May 27, 2013, 2:44 AM EDT

Germany Soccer Champions League AP

For a German club that’s become the Bundesliga counterweight to Bayern autonomy, losing Mario Götze carries a particular sting for Borussia Dortmund. Only 20 years old, the attacking midfielder’s promise and present cast him as the brightest star on the German fußball landscape, making his capture particularly precious for Bayern Munich. For a team so readily associated with the German national team, buying what may develop into the country’s biggest star could be a point of great pride. That they sprung it on their current rivals makes the swoop all the more significant.

Götze, however, is replaceable. To a small extent, we saw it on Saturday. While having a full, first choice team would have improved Dortmund’s chances, BVB competed with the world’s best without their injured playmaker. Kevin Großkreutz is no Mario Götze, but if Marco Reus slid into a permanent spot behind that striker, BVB would be fine.
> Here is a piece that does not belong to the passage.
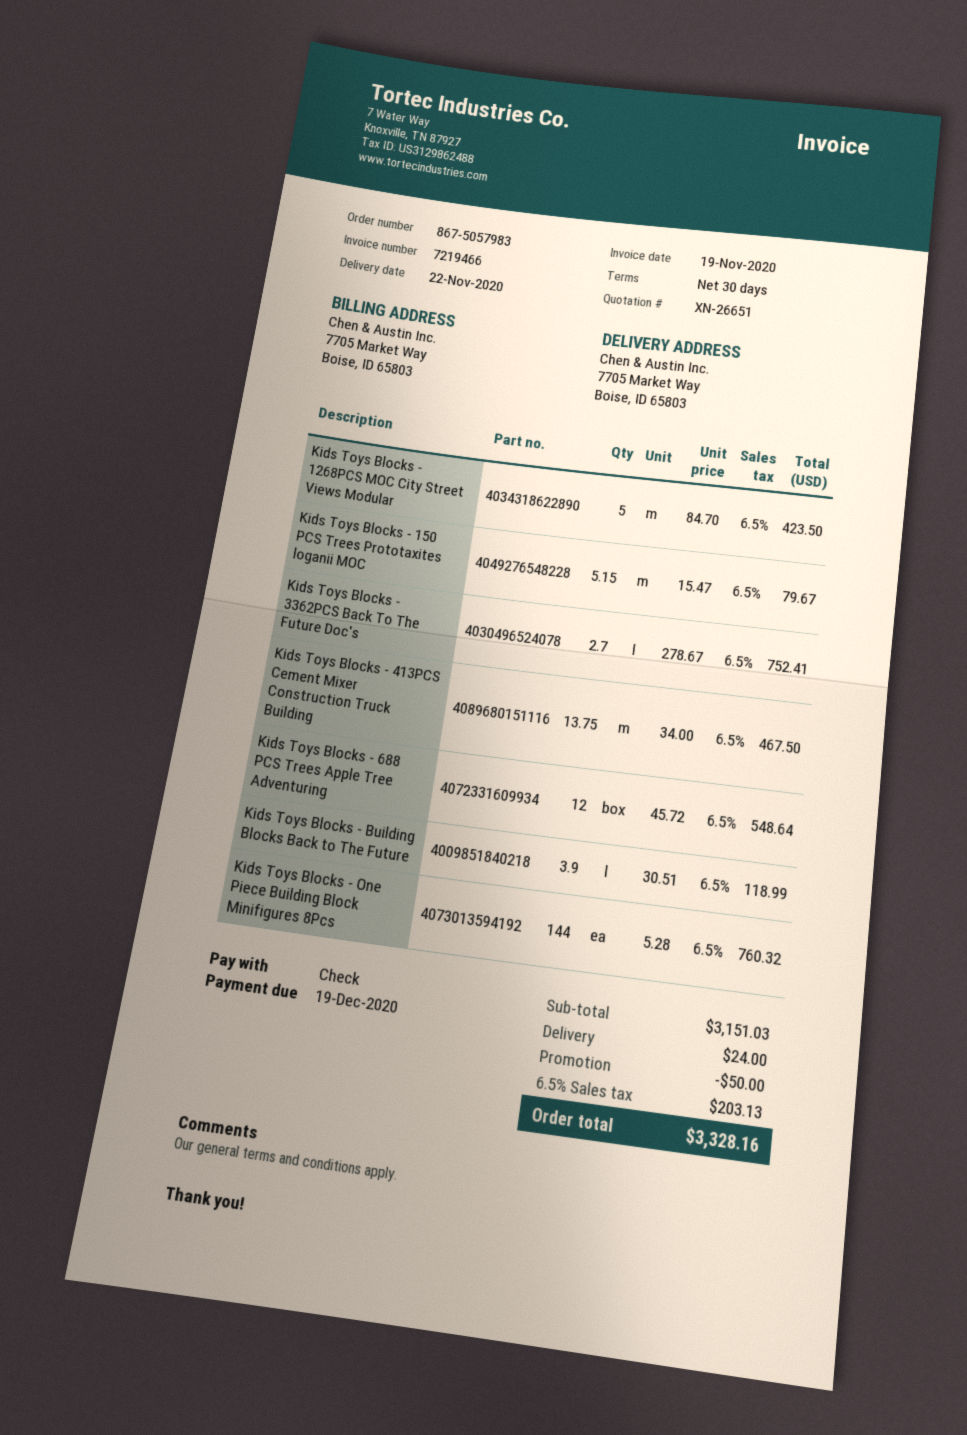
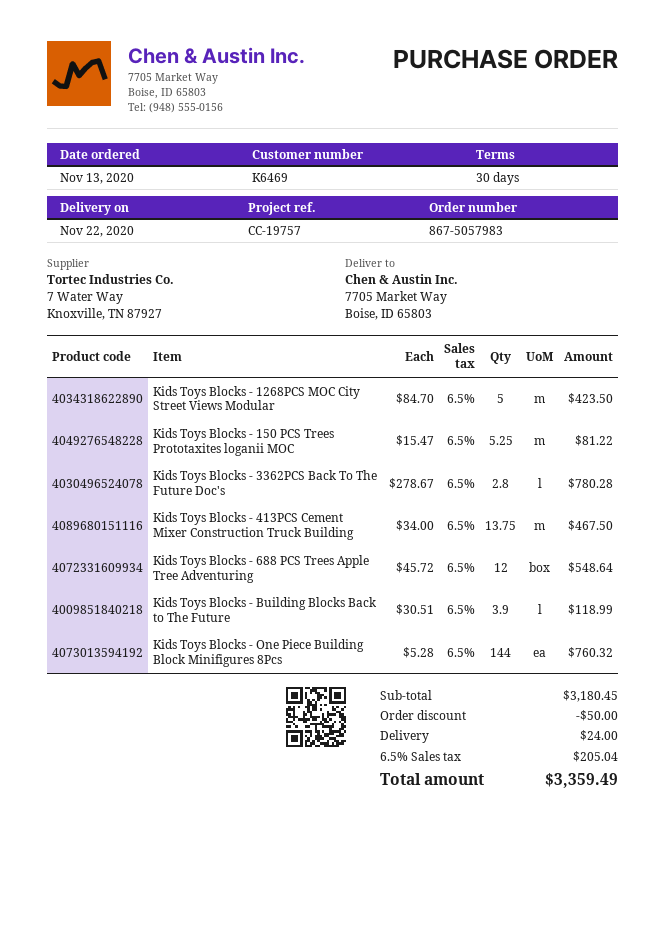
Kids Toys Blocks - 150 PCS Trees Prototaxites loganii MOC: 5.15 x 15.47 = 79.67 -> 5.25 x 15.47 = 81.22
Kids Toys Blocks - 3362PCS Back To The Future Doc's: 2.7 x 278.67 = 752.41 -> 2.8 x 278.67 = 780.28
subtotal: 3151.03 -> 3180.45
tax: 6.5% = 203.13 -> 6.5% = 205.04
total: 3328.16 -> 3359.49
They’ll fine, that is, if they keep Robert Lewandowski, but that’s looking less and less likely by the day. Early spring brought the first reports that the Dortmund striker had agreed terms with Bayern, but through April and May, links to Manchester United (among others) persisted. Reportedly only making £20,000 per week (roughly $1.5 million per year), the 24-year-old  looks set to capitalize on his 36-goal season with a lucrative move, whether it’s to Bayern or some other club that can afford his inevitably heavy wages.

Lewandowski’s loss would be much more damaging than Götze’s, and not because there’s no Großkruetz-esque replacement waiting in the wings. It’s not because his loss will come on top of Götze’s move or Lewandowski might be the better player (he’s probably not). It’s because of how perfect Robert Lewandowski is for Dortmund’s style of play.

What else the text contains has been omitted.